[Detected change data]
========
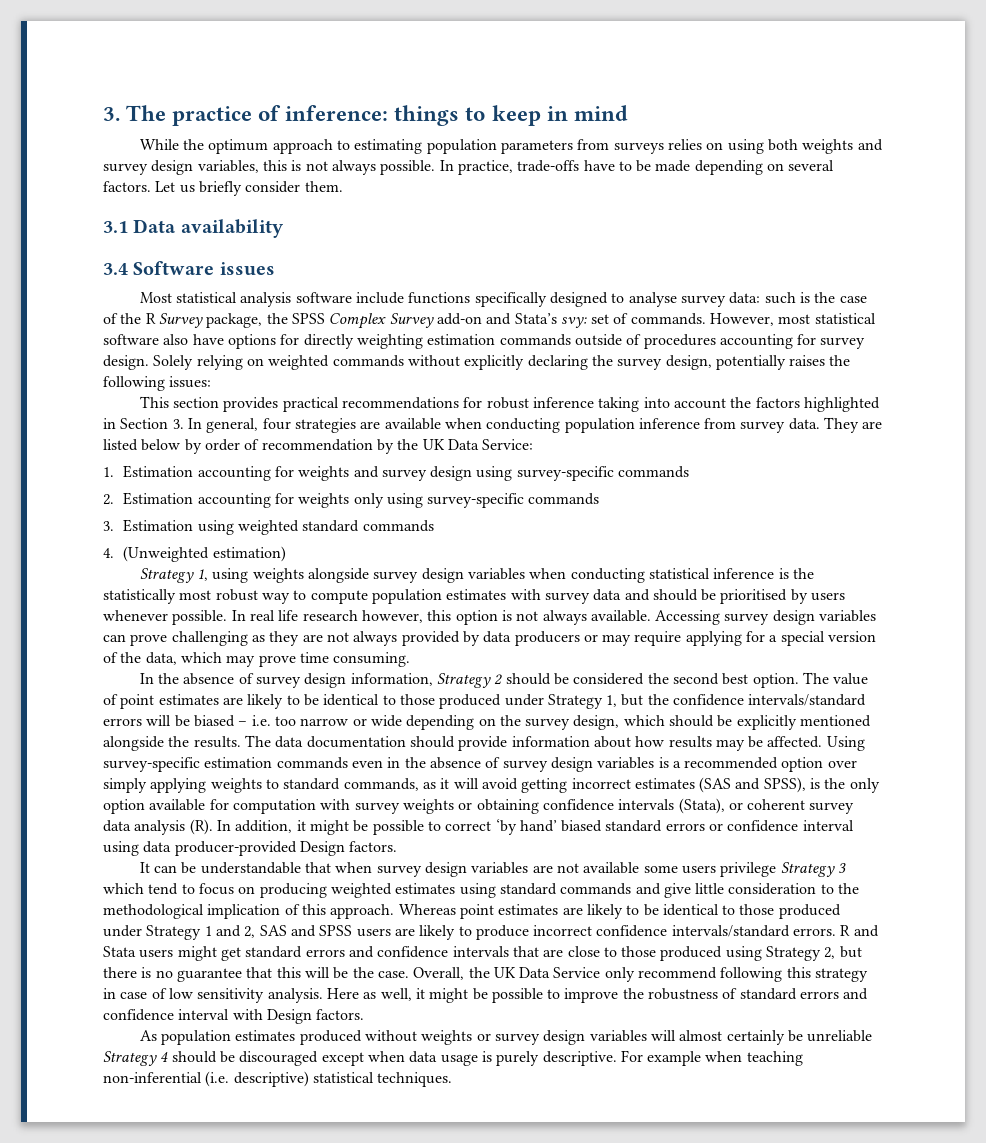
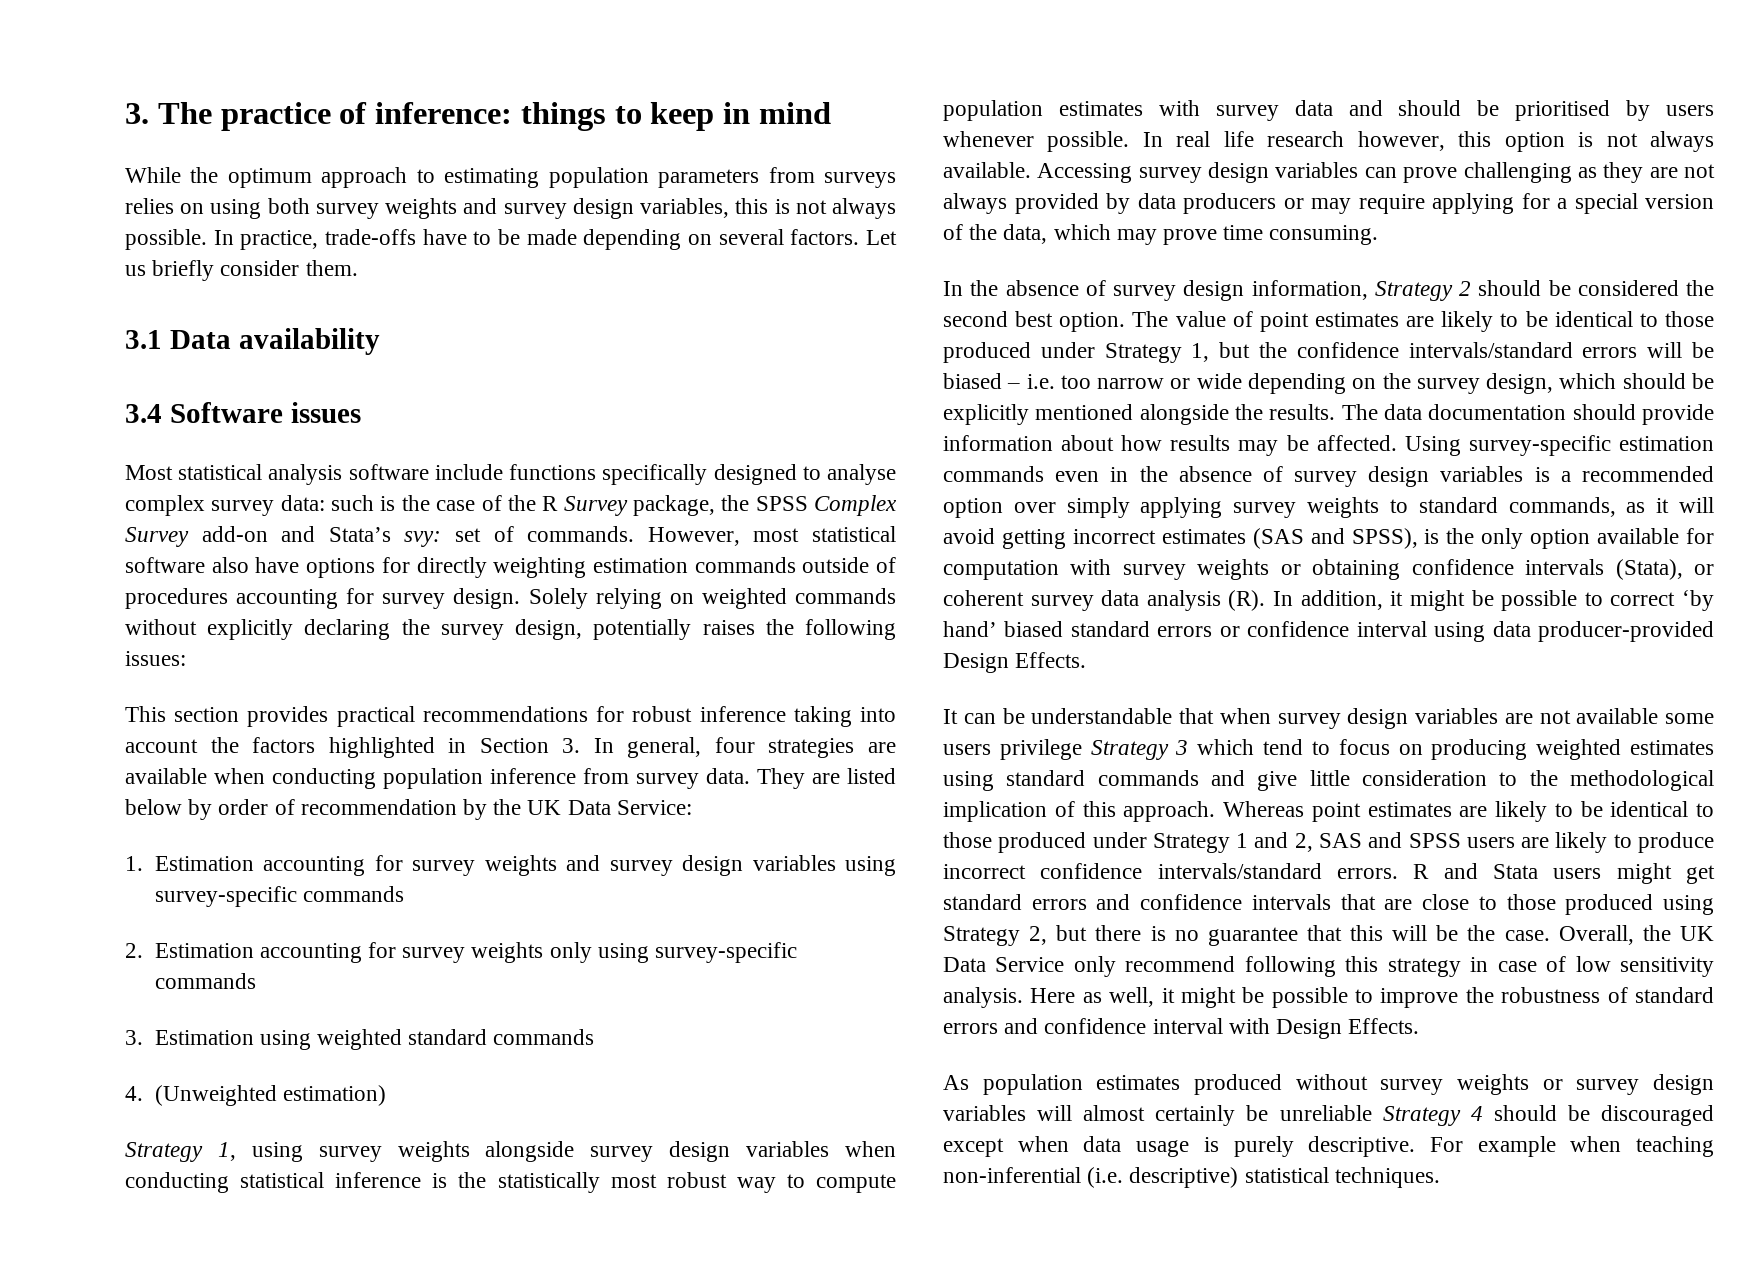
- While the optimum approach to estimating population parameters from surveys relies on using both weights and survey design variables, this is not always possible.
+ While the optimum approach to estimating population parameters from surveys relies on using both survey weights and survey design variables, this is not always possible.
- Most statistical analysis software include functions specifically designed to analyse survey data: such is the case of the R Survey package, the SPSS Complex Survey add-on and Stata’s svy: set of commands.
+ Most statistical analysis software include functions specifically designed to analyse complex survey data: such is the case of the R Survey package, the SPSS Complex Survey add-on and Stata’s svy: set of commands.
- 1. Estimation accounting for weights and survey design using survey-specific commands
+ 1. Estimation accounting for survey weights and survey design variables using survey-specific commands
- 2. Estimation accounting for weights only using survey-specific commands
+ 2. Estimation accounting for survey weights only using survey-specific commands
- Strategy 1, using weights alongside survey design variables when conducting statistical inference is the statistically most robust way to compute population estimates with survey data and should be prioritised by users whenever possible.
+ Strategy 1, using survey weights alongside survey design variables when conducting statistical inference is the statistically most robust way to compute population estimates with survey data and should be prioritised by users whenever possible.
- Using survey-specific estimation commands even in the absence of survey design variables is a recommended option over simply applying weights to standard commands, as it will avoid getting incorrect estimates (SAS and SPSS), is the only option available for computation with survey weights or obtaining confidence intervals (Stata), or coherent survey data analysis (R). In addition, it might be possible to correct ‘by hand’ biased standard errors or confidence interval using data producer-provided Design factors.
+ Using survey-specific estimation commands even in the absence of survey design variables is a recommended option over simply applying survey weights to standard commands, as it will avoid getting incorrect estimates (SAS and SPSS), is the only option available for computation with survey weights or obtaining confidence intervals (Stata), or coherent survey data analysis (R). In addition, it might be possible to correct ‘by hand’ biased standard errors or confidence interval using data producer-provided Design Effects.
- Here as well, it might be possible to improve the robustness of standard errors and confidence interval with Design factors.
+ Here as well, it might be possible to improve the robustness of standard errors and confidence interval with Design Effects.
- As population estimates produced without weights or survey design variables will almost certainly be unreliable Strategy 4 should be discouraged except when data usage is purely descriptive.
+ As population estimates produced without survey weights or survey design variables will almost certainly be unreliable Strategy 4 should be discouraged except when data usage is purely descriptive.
========
Exercise goal: Write out all the entries precisely as given, omitting each image.

Exercise output:
- While the optimum approach to estimating population parameters from surveys relies on using both weights and survey design variables, this is not always possible.
+ While the optimum approach to estimating population parameters from surveys relies on using both survey weights and survey design variables, this is not always possible.
- Most statistical analysis software include functions specifically designed to analyse survey data: such is the case of the R Survey package, the SPSS Complex Survey add-on and Stata’s svy: set of commands.
+ Most statistical analysis software include functions specifically designed to analyse complex survey data: such is the case of the R Survey package, the SPSS Complex Survey add-on and Stata’s svy: set of commands.
- 1. Estimation accounting for weights and survey design using survey-specific commands
+ 1. Estimation accounting for survey weights and survey design variables using survey-specific commands
- 2. Estimation accounting for weights only using survey-specific commands
+ 2. Estimation accounting for survey weights only using survey-specific commands
- Strategy 1, using weights alongside survey design variables when conducting statistical inference is the statistically most robust way to compute population estimates with survey data and should be prioritised by users whenever possible.
+ Strategy 1, using survey weights alongside survey design variables when conducting statistical inference is the statistically most robust way to compute population estimates with survey data and should be prioritised by users whenever possible.
- Using survey-specific estimation commands even in the absence of survey design variables is a recommended option over simply applying weights to standard commands, as it will avoid getting incorrect estimates (SAS and SPSS), is the only option available for computation with survey weights or obtaining confidence intervals (Stata), or coherent survey data analysis (R). In addition, it might be possible to correct ‘by hand’ biased standard errors or confidence interval using data producer-provided Design factors.
+ Using survey-specific estimation commands even in the absence of survey design variables is a recommended option over simply applying survey weights to standard commands, as it will avoid getting incorrect estimates (SAS and SPSS), is the only option available for computation with survey weights or obtaining confidence intervals (Stata), or coherent survey data analysis (R). In addition, it might be possible to correct ‘by hand’ biased standard errors or confidence interval using data producer-provided Design Effects.
- Here as well, it might be possible to improve the robustness of standard errors and confidence interval with Design factors.
+ Here as well, it might be possible to improve the robustness of standard errors and confidence interval with Design Effects.
- As population estimates produced without weights or survey design variables will almost certainly be unreliable Strategy 4 should be discouraged except when data usage is purely descriptive.
+ As population estimates produced without survey weights or survey design variables will almost certainly be unreliable Strategy 4 should be discouraged except when data usage is purely descriptive.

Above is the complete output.